Content-Security-Policy (CSP) Header Explained

Content-Security-Policy (CSP) is an HTTP response header that tells browsers which sources of content are allowed to load on your page. It is the single most effective defense against Cross-Site Scripting (XSS) attacks because it prevents the browser from executing inline scripts or loading resources from unauthorized origins.

Recommended Value

Content-Security-Policy: default-src 'self'; script-src 'self'; style-src 'self' 'unsafe-inline'; img-src 'self' data:; font-src 'self'; connect-src 'self'; frame-ancestors 'none'; base-uri 'self'; form-action 'self'

What Each Directive Does

Directive	Purpose
`default-src 'self'`	Only allow resources from the same origin by default
`script-src 'self'`	Only allow JavaScript from the same origin — blocks inline scripts
`frame-ancestors 'none'`	Prevents your page from being embedded in iframes (clickjacking defense)
`base-uri 'self'`	Prevents attackers from changing the base URL for relative URLs
`form-action 'self'`	Restricts where forms can submit data to

What Happens Without This Header

Without CSP, attackers can inject arbitrary scripts via XSS vulnerabilities, steal session cookies, redirect users to phishing pages, or mine cryptocurrency in the background.
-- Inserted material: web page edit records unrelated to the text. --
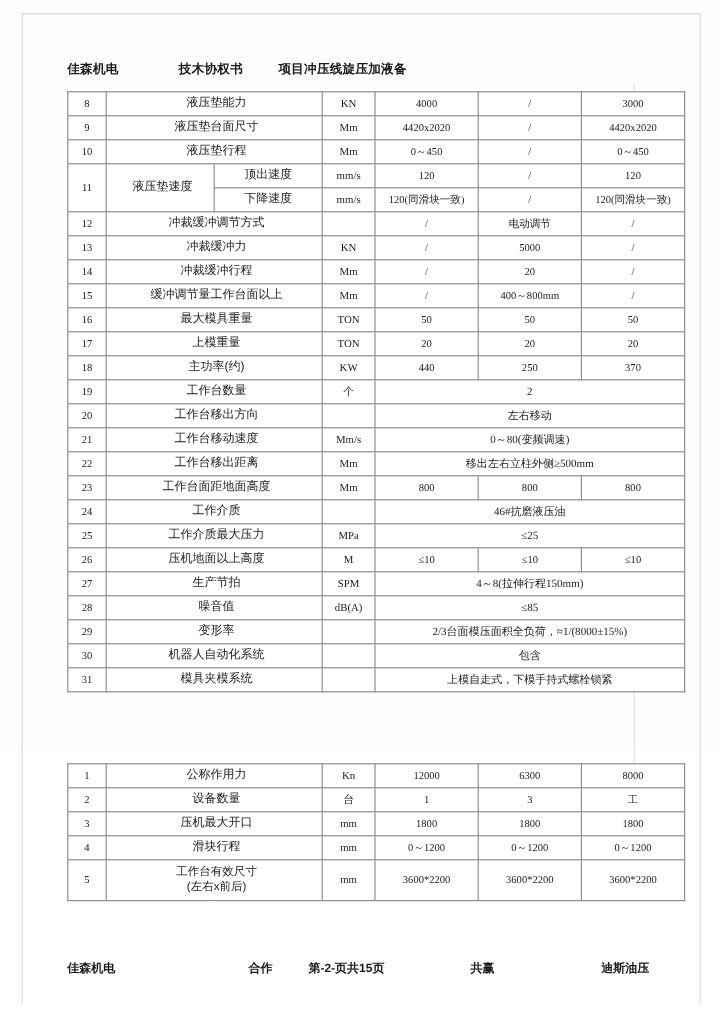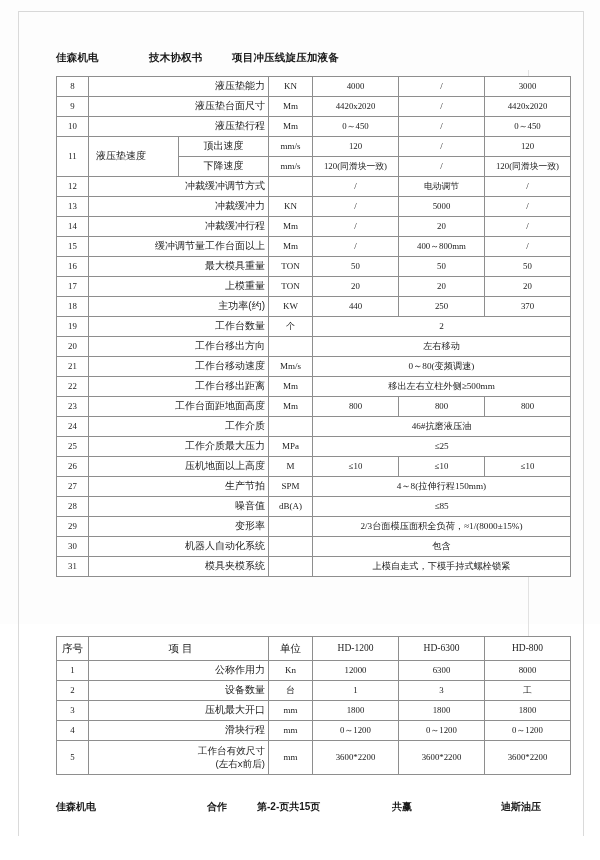"液压垫能力" td.c-item-wide { text-align: right -> center }
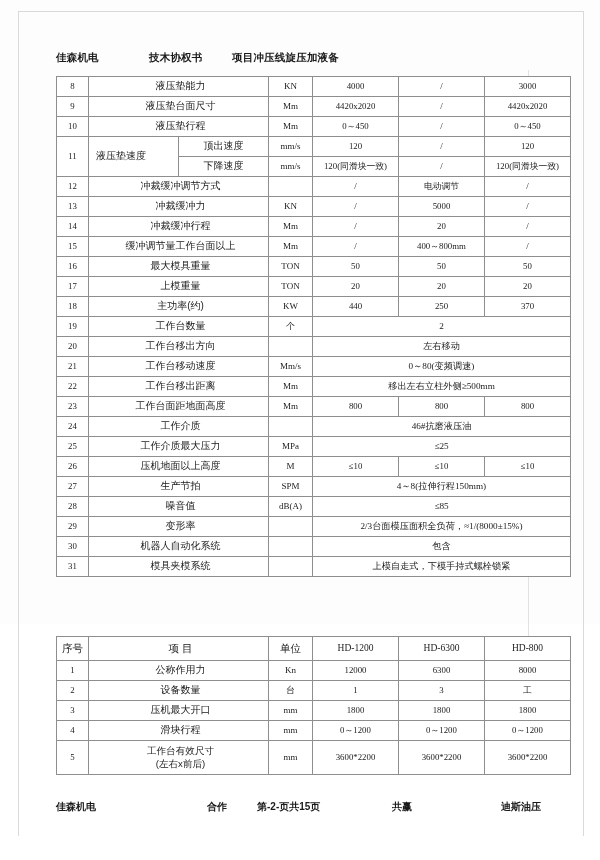"液压垫速度" td.c-item { text-align: left -> center }
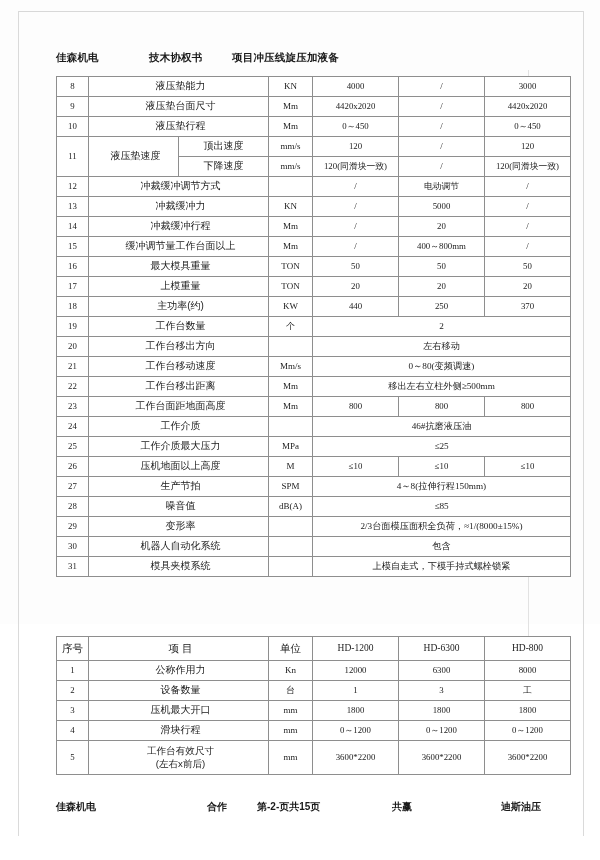"序号" tr { html: <tr> <td>序号</td> <td>项 目</td> <td>单位</td> <td>HD-1200</td> <td>HD-6300</td> <td>HD-800</td> </tr> -> none }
CSP does not prevent the vulnerability itself, but it prevents the browser from executing the injected payload.

How to Implement

# Nginx
add_header Content-Security-Policy "default-src 'self'; script-src 'self'; style-src 'self' 'unsafe-inline'; img-src 'self' data:; frame-ancestors 'none';" always;

# Apache
Header always set Content-Security-Policy "default-src 'self'; script-src 'self'; style-src 'self' 'unsafe-inline'; img-src 'self' data:; frame-ancestors 'none';"

# Express.js
app.use((req, res, next) => {
  res.setHeader('Content-Security-Policy',
    "default-src 'self'; script-src 'self'; style-src 'self' 'unsafe-inline'; img-src 'self' data:; frame-ancestors 'none';"
  );
  next();
});

Testing and Report-Only

Use Content-Security-Policy-Report-Only first to test your policy without breaking anything. This header logs violations to a reporting endpoint without blocking content. Once you've resolved all violations, switch to the enforcing header.